Martin then asked, “What advice would you give
to those who follow you?” “Always be rigorously honest
when reporting your results, your outcomes,” said May. “When
I first published my work on endo AAA repairs I had to show my 30%
failure rate. That was tough. I took a lot of flack from my peers.
But I didn’t give up. We kept on until we succeeded even though
the technique was 14 years in gestation.”
“I think the biggest thing we all need to push
for is the retraining of the vascular surgery workforce. Pushing
the old guys to learn. We need a new training paradigm altogether
with the cardiologists, interventional radiologists and vascular
surgeons,” stated Parodi.
The Congress drew 1,100 attendees and 41 exhibiting
companies. Among the newer products shown were from Medtronic (Minneapolis,
Minnesota) and Cook (Bloomington, Indiana) and Internet Kiosk inc.
(Phoenix, Arizona).
The Shuttle Select System is Cook’s answer
for carotid artery access. The system pairs a selective catheter
with a specially designed guiding sheath in order to expedite sheath
introduction through minimized device exchanges during carotid artery
access. The selective catheter (Slip-Cath Select) is of nylon construction
with stainless steel braiding for superior torque control. The Beacon
enhanced radiopaque tip offers optimal visualization of the catheter
tip during manipulation and the AQ hydrophilic coating on the distal
60 cm facilitates introduction and selective vessel engagement.
The guiding sheath is a patented Flexor design. This provides maximum
flexibility without kinking or compression. A Tuohy-Borst Hemostasis
valve completes the system. The valve’s manual-adjusting seal
permits unimpeded catheter or device introduction.
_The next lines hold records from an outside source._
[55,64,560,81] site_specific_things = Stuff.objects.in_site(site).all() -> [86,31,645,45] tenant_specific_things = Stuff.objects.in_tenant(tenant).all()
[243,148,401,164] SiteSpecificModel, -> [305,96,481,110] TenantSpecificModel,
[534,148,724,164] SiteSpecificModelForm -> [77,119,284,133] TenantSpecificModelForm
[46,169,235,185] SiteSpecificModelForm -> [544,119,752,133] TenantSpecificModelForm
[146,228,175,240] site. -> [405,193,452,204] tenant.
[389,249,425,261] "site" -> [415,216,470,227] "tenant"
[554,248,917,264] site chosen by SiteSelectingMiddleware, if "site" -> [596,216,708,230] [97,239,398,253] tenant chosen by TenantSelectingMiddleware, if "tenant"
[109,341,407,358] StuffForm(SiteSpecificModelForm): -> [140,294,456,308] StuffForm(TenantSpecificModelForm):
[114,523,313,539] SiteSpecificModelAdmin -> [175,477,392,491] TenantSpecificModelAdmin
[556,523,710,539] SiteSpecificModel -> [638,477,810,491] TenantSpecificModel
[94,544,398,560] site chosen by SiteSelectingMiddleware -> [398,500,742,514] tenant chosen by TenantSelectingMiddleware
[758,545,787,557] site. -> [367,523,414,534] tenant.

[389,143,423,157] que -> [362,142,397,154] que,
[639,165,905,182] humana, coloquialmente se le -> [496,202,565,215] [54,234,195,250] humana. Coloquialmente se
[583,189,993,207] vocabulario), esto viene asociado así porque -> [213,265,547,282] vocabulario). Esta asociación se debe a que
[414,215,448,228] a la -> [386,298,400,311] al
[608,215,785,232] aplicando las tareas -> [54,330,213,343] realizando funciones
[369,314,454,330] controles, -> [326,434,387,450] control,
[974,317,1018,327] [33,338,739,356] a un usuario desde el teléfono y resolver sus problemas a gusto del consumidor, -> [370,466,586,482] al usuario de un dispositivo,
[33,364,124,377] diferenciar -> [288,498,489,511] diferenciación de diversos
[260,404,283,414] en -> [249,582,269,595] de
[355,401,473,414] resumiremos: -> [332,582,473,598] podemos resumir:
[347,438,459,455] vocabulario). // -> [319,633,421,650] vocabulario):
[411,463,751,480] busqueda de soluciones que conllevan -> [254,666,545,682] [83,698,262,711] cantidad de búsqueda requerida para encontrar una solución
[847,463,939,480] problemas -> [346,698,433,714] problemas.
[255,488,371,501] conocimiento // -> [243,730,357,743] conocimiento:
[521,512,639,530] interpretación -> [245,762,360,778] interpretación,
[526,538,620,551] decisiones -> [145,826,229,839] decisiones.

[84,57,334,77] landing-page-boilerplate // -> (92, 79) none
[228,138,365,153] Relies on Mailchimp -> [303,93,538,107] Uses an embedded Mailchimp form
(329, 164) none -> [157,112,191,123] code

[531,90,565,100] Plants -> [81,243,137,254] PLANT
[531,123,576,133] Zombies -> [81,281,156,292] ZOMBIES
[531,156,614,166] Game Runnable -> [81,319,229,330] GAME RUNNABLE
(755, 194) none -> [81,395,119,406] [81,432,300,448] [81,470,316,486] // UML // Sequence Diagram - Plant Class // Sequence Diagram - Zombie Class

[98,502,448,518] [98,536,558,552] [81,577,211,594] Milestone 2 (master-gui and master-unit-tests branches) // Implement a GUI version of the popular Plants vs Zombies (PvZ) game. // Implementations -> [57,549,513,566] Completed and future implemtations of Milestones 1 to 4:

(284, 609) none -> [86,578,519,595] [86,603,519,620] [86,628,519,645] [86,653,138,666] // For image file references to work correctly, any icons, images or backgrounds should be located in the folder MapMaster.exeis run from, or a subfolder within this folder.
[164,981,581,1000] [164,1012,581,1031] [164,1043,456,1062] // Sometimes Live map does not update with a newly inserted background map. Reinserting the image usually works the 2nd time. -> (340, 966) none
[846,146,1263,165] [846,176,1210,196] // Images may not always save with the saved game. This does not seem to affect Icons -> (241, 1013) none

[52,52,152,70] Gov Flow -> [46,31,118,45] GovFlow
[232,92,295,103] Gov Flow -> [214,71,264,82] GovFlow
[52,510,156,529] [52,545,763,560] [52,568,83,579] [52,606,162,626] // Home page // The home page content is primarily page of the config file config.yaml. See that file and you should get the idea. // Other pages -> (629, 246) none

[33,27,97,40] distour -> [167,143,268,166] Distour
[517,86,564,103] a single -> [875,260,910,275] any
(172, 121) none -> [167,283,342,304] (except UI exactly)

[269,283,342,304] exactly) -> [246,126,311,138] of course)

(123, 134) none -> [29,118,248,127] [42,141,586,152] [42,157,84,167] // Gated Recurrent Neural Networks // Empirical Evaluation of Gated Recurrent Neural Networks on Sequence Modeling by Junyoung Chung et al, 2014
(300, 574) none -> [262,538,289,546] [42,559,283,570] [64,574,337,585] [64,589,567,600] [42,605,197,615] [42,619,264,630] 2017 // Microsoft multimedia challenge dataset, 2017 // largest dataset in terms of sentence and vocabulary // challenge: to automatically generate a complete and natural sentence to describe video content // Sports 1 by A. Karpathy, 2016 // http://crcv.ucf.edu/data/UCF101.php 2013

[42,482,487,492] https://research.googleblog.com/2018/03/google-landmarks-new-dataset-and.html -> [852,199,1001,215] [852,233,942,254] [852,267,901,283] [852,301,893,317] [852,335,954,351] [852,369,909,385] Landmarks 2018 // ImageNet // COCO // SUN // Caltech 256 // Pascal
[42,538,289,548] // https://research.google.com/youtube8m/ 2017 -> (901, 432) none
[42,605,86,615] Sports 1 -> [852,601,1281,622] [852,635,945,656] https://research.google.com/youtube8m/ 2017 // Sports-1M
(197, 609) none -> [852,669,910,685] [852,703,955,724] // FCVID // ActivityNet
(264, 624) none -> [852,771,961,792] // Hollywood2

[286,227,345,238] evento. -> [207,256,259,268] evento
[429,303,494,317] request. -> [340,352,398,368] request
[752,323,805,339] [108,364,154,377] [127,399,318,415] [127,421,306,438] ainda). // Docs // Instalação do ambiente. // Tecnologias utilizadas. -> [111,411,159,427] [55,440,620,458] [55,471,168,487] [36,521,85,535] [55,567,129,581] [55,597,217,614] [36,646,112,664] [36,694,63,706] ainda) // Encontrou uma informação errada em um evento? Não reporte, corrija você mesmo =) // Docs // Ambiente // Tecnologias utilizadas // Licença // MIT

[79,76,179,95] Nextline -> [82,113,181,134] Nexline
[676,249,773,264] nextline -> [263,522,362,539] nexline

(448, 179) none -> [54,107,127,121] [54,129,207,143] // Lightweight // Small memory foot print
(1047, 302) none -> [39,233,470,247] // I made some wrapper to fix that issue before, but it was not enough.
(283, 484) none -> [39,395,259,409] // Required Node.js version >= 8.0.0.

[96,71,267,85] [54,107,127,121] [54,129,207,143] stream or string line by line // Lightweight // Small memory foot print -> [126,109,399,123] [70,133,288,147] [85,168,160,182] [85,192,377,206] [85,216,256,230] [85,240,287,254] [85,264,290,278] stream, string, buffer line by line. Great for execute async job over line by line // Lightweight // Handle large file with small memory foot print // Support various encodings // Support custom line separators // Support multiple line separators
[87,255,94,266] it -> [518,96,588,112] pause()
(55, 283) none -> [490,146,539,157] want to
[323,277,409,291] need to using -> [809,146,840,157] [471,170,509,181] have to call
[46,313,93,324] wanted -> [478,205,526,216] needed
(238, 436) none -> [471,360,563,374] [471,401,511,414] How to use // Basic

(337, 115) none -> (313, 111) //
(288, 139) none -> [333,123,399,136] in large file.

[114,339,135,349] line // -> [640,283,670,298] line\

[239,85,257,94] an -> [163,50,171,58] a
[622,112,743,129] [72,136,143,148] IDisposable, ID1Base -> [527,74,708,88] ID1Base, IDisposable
Its closed valve
position prevents blood reflux, air aspiration and movement of the
positioned device
The Xcelerant delivery system for the AneuRx AAA
Stent Graft was featured at the Medtronic booth. The Xcelerant is
a low profile system with dual action delivery. Interventionalists
can achieve precise mm-by-mm deployment and quick release of the
graft. The company claims better control with less complexity and
ease of use without the previously experienced uncertainty. “Xact
placement and Xtra easy deployment. It’s a combination that
provides complete confidence of precise control.” According
to Medtronic, the system also employs kink-resistant catheter material
that serves to facilitate trackability of the stent graft through
tortuous, or bending, aortas and access arteries.
One of the newest exhibitors at the Congress
was Internet Kiosk Inc. (Phoenix, Arizona). This innovative interactive
educational tool targets patients, hospitals medical device firms
and physicians as its market. The Kiosk has a slim profile—66
inches tall and 20 inches wide. It provides intranet and internet
access for the patient in the doctor’s waiting room or hospital
lobby. Video email, news bulletins and internet telephone are among
its features. Physicians can use the Kiosk to provide healthcare
information or entertainment for waiting patients. Manufacturers
have the opportunity to promote products and reach targeted potential
customers. A sponsoring company can use a front screen button and
link to website, a 30 second video spot on the kiosk and flat screen
every 10 minutes as well as a pop-up on the screen featuring the
sponsor’s product. Sponsor pricing is $250 per month for a
hospital facility with $50 for each additional Kiosk.